### Directions
The response should contain only those lines of the entries below that include the string "tabstrip".

Stored data entries:
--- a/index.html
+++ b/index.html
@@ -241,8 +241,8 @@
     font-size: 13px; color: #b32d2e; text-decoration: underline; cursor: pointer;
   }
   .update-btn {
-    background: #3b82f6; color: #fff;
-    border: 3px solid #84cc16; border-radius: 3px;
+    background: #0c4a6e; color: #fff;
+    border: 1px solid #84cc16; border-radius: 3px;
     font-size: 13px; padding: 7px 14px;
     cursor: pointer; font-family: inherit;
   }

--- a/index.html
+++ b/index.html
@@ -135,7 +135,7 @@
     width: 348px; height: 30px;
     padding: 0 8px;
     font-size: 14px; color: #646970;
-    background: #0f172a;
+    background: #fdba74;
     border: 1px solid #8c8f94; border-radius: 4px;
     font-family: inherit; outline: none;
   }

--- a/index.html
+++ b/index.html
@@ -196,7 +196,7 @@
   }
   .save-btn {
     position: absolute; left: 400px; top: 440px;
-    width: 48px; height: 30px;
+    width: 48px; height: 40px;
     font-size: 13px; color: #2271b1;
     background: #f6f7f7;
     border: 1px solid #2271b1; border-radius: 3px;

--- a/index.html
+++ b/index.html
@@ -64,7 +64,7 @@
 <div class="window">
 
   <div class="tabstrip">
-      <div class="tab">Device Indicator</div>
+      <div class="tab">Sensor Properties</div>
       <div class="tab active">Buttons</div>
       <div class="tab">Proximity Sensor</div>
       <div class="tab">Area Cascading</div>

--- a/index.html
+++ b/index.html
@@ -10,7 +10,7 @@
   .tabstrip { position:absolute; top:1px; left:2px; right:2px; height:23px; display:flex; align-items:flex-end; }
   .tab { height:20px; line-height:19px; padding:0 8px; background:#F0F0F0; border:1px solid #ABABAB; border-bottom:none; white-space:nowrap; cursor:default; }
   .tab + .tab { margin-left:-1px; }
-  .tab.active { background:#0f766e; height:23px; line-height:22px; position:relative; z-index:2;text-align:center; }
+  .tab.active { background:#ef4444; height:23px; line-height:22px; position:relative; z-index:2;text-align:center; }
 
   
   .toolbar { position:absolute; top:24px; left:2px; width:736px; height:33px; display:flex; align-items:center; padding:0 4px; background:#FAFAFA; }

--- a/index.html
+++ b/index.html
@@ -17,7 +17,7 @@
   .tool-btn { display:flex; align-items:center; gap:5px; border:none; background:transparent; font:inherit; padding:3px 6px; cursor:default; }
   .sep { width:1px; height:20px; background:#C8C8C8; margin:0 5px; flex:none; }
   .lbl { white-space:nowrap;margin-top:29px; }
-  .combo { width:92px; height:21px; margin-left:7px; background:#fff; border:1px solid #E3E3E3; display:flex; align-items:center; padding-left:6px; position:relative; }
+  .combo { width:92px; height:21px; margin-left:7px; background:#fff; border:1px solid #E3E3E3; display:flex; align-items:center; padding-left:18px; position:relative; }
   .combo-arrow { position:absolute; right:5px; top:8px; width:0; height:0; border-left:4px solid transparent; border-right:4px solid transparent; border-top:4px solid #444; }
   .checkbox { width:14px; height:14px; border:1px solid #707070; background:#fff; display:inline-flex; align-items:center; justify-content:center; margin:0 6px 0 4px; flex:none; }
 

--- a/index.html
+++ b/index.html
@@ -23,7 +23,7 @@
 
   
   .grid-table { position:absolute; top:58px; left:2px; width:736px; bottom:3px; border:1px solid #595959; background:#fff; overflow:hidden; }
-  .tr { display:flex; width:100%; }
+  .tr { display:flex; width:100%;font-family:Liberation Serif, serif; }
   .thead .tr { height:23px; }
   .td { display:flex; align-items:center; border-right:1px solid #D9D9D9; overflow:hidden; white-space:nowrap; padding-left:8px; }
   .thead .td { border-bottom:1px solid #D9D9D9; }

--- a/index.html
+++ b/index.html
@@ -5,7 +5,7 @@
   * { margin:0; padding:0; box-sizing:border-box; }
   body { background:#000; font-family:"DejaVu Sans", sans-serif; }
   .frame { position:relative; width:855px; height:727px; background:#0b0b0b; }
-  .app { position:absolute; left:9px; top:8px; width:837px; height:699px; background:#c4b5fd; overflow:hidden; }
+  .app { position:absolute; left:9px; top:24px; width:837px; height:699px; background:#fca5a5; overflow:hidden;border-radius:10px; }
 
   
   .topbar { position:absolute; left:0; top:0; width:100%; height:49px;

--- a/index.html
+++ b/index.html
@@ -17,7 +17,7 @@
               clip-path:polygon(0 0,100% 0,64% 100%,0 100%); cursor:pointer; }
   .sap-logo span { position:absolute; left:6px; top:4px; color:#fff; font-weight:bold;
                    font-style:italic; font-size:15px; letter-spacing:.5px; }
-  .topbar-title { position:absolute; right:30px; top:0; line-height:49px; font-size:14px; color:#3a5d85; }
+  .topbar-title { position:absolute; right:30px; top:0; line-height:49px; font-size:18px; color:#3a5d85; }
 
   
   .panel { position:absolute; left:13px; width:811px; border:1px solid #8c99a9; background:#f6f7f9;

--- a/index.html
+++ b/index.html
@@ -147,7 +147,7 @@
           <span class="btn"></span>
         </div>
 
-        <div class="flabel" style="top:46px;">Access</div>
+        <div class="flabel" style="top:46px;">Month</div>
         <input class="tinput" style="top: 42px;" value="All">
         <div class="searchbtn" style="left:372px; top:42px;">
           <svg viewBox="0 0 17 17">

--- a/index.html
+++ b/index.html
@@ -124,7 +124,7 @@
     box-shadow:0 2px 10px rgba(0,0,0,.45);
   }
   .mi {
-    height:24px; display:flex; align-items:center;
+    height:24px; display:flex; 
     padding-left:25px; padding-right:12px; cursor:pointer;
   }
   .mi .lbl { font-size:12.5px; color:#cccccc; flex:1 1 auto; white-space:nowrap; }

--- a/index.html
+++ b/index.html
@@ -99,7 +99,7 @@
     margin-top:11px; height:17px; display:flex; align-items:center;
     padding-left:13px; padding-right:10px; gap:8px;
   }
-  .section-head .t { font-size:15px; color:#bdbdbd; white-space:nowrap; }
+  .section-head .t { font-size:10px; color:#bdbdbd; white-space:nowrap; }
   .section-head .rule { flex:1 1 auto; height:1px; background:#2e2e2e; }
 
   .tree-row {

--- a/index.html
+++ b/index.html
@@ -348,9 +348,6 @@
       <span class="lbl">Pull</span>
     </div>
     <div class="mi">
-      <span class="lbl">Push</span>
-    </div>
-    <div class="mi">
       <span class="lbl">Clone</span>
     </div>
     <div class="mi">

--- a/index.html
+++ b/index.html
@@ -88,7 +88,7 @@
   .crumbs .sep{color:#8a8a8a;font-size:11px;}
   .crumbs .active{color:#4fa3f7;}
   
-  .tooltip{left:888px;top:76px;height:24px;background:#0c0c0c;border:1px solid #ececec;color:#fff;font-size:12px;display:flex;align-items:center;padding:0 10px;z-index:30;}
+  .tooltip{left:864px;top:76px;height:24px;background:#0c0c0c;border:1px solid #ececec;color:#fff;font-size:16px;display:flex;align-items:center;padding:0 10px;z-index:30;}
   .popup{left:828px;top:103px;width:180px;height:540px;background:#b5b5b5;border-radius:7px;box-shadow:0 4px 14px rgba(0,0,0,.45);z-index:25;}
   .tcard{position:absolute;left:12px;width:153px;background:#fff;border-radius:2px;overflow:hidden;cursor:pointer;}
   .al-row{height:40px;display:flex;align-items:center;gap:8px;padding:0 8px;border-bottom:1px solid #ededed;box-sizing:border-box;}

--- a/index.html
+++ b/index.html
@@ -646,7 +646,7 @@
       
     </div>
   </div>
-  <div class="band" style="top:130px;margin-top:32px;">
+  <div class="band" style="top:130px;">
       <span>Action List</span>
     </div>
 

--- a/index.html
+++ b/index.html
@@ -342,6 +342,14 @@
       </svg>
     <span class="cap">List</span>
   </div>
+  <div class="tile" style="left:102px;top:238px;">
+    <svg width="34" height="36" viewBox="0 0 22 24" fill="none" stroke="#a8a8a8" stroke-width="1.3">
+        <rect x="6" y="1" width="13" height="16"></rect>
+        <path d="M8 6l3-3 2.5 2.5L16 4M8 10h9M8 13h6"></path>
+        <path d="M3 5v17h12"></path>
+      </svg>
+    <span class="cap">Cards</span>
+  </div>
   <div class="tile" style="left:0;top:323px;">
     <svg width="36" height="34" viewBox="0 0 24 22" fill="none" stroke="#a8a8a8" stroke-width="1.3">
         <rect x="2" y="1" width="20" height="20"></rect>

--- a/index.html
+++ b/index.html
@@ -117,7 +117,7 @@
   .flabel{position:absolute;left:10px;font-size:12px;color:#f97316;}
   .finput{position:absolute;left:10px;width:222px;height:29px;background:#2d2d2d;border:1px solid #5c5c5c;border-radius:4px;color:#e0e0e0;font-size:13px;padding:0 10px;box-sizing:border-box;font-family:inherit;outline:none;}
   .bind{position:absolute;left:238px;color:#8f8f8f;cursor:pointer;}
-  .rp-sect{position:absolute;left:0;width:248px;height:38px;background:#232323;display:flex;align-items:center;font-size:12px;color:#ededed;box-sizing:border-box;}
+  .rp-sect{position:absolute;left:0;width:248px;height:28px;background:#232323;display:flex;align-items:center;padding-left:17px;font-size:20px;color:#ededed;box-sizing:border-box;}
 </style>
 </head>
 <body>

### Completed exercise
   <div class="tabstrip">
   .tabstrip { position:absolute; top:1px; left:2px; right:2px; height:23px; display:flex; align-items:flex-end; }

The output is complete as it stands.